El argumento de los legisladores tampoco falta a la verdad. Jueces y fiscales no son alcanzados por el impuesto a las Ganancias y tienen cargos vitalicios. Son, desde ese punto de vista, la envidia de todo funcionario.

A modo de ilustración, esta semana quedó a la luz la situación de Eduardo Freiler, quien integra la I de la Cámara Federal y es el magistrado más potentado de Comodoro Py. El juez dijo que su nivel de vida “es digno, pero está lejos de los lujos”. Consignemos que, según se informa, posee una enorme residencia en Olivos; un departamento en Pinamar; un departamento y un lote de 4.000 metros cuadrados en Necochea; una cupé Mercedes-Benz C250; una camioneta Ecosport; dos autos antiguos de colección; un yate; una moto de agua; 13 caballos y 36 vacas, entre otros bienes. En ese marco, resulta difícil cuantificar a que llama “lujo” el juez.

De la denuncia a Atlanta

Desde aquí, desde ese marco de privilegios materiales, es posible entender el encono que despertó la denuncia del Frente de Izquierda, así como el proyecto de que todo legislador y funcionario cobre como lo hace un docente.

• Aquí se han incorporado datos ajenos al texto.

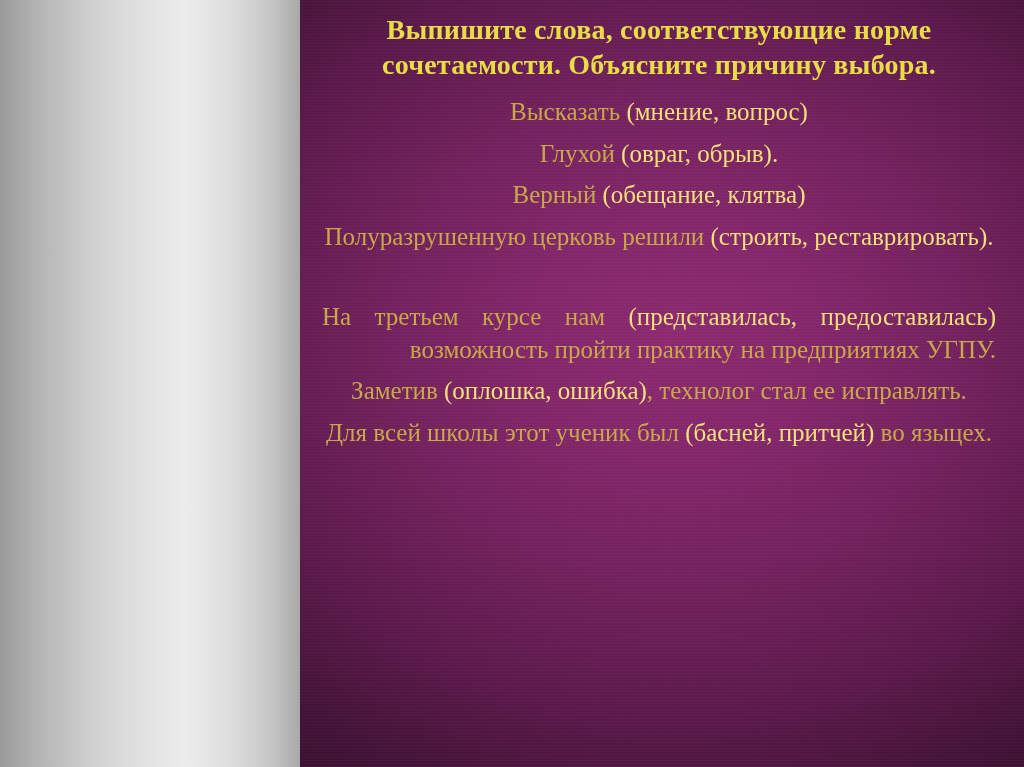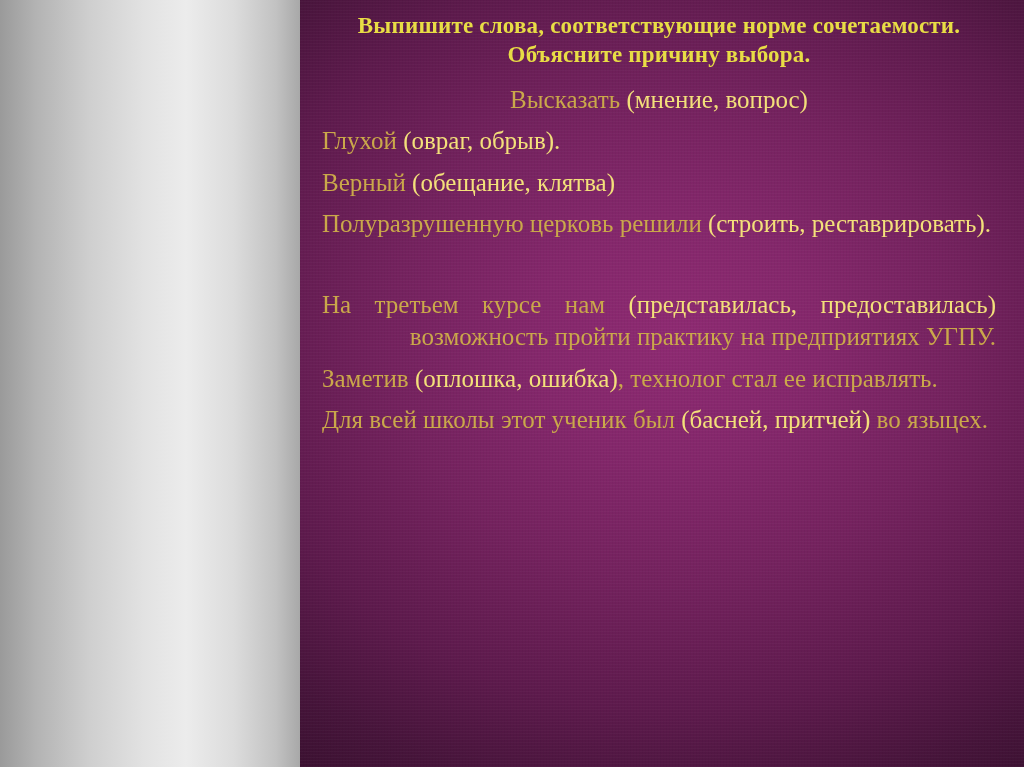"Выпишите слова, соответствующие норме" .slide-title { font-size: 23px -> 28px }
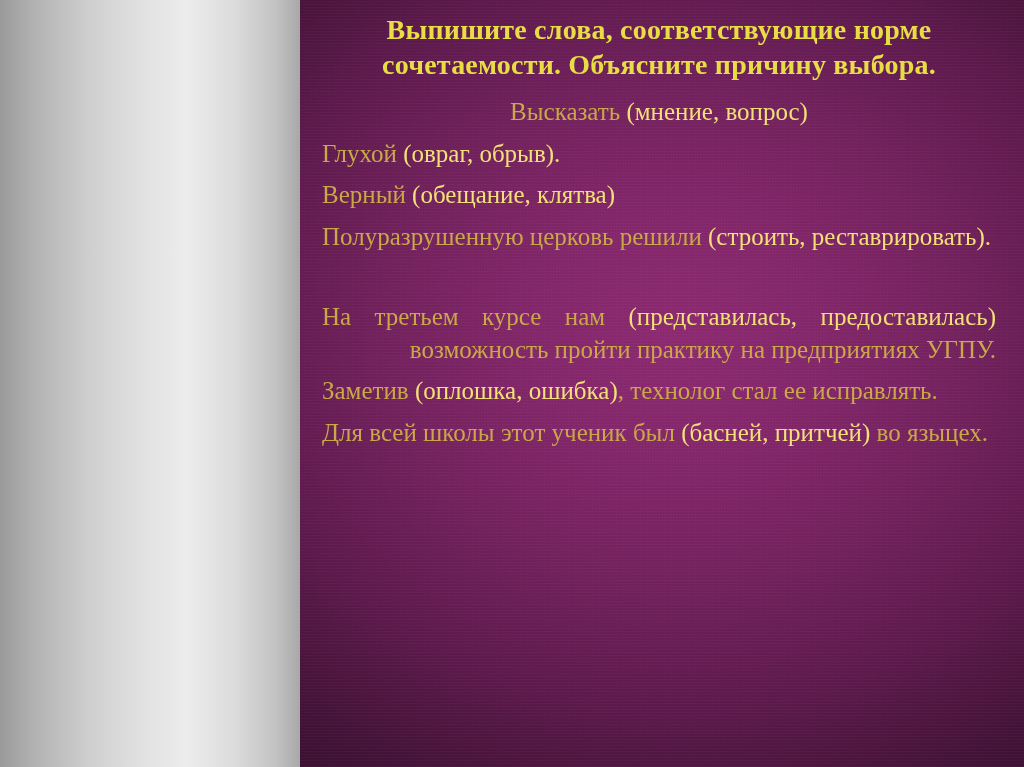"Глухой (овраг, обрыв)." .line { text-align: left -> center }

Esa propuesta ataca la raíz de los enormes prebendas de una casta que tiene por función esencial perpetuar la estructura política y jurídica que sostiene el orden social capitalista.

Esta pelea, encarada en soledad por el Frente de Izquierda, tendrá expresión, dentro de dos semanas, en el histórico acto convocado en el estadio de Atlanta.